Tips March 31st, 2003
Get rid of your performance problems and memory leaks!
Get rid of your performance problems and memory leaks!
Back to newsletter 028 contents
Servlets, stateless session beans, or both? (Page last updated February 2003, Added 2003-03-31, Author Kyle Gabhart, Publisher IBM). Tips:
- The strength of the servlet architecture is in its overall efficiency and relative simplicity. EJB components, on the other hand, are more robust, and consequently more complicated to develop, maintain, and debug.
- Servlet scalability is smooth and efficient: a given servlet instance handles simultaneous requests by spawning a new thread for every request and executing the service() method within each thread.
- An EJB container requires a substantial amount of server power and memory.
- In exchange for this higher overhead, however, EJB components provide effective management of enterprise resources, transactions, and security checks, without sacrificing too much in the way of response times and overall scalability.
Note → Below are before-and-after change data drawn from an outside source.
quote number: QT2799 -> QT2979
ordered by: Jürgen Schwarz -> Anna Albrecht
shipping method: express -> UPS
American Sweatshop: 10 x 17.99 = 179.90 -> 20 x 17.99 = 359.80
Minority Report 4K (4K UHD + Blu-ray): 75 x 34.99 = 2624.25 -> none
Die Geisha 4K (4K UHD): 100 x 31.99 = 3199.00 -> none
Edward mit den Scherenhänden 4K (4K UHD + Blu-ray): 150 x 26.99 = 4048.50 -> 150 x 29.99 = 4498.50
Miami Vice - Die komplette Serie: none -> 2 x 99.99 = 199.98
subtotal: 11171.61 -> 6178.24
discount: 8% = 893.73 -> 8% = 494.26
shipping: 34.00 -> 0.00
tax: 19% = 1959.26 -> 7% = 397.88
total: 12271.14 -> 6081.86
- The most common scalable alternative to pure servlets is to use the combination of servlets talking to stateless session beans which in turn communicate with the enterprise beans.
Choosing A Collections Framework Implementation/Providing a Scalable Image Icon (Page last updated February 2003, Added 2003-03-31, Author John Zukowski, Publisher Sun). Tips:
- Use interfaces to define variables, allowing the actual class implementation used to be easily changed.
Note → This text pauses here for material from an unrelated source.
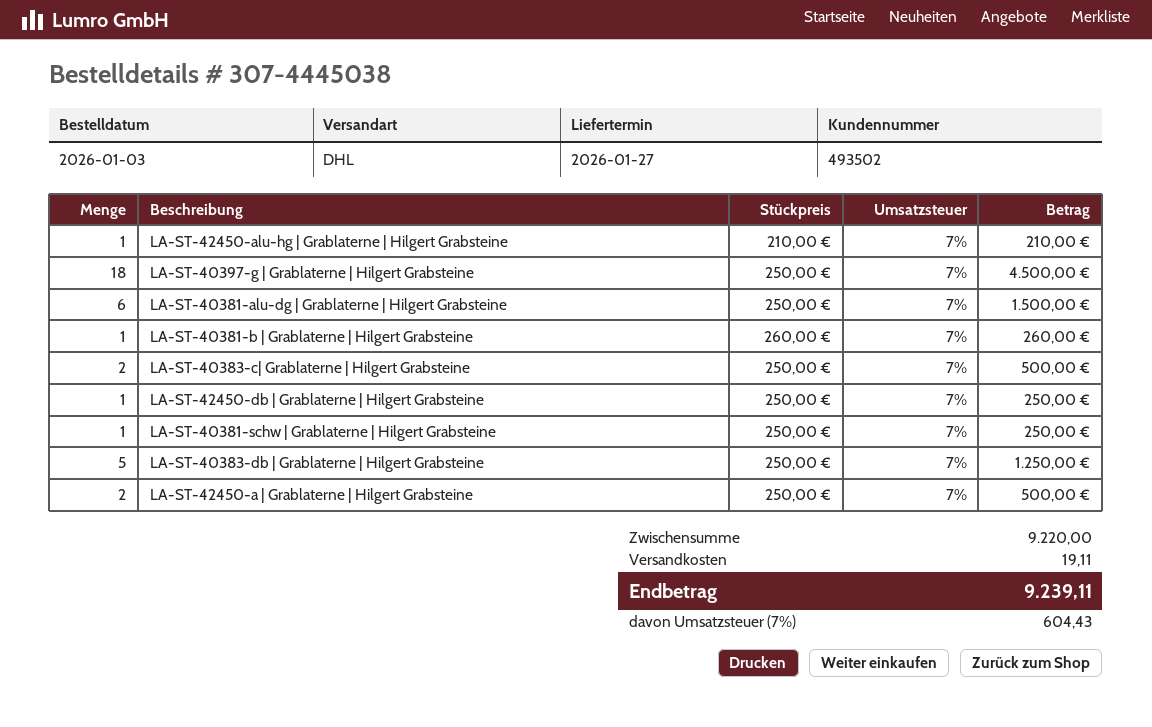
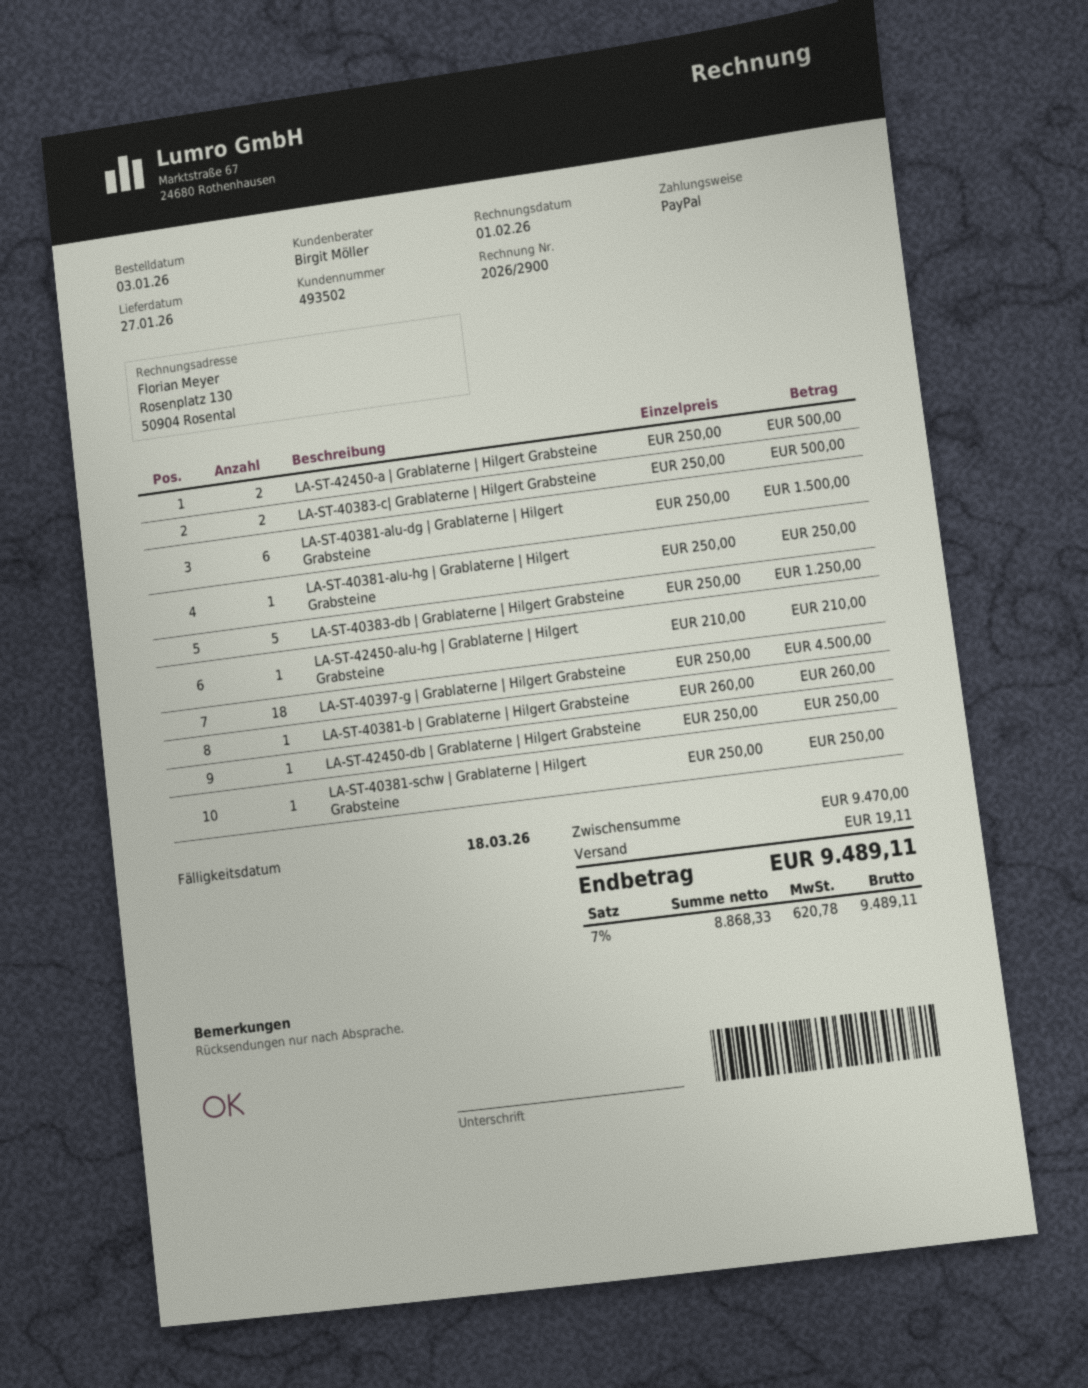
LA-ST-40381-alu-hg | Grablaterne | Hilgert Grabsteine: none -> 1 x 250.00 = 250.00
subtotal: 9220.00 -> 9470.00
tax: 7% = 604.43 -> 7% = 620.78
total: 9239.11 -> 9489.11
- The additional features provided by TreeSet and LinkedHashSet add to the runtime costs.
- ArrayList provides quick indexed access to its elements, and works best when elements are only added and removed at the end.
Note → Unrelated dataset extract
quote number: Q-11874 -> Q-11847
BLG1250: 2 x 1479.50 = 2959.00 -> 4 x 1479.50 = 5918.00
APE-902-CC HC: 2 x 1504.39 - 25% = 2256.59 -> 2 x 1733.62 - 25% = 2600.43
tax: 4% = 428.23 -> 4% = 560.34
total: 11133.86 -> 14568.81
- LinkedList is best when add and remove operations happen anywhere, not only at the end.
- LinkedList has slower indexed operations than ArrayList.
- TreeMap maintains the keys of the map in a sorted order. However, if you only need the keys sorted when you are done with the Map, sometimes it's better to simply keep everything in a HashMap while adding elements, and create a TreeMap when required since maintaining the element order when elements are changing has overhead.
- On-the-fly scaling of images is practically as fast as caching and reusing a scaled image for some JVM and hardware configurations. And on-the-fly scaling requirers less memory as there is no cached instance.
Thread safety (Page last updated February 2003, Added 2003-03-31, Author Vladimir Roubtsov, Publisher Javaworld). Tips:
- Atomic update is insufficient to ensure timely access in multiple threads. Synchronized or volatile may be necessary depending on context.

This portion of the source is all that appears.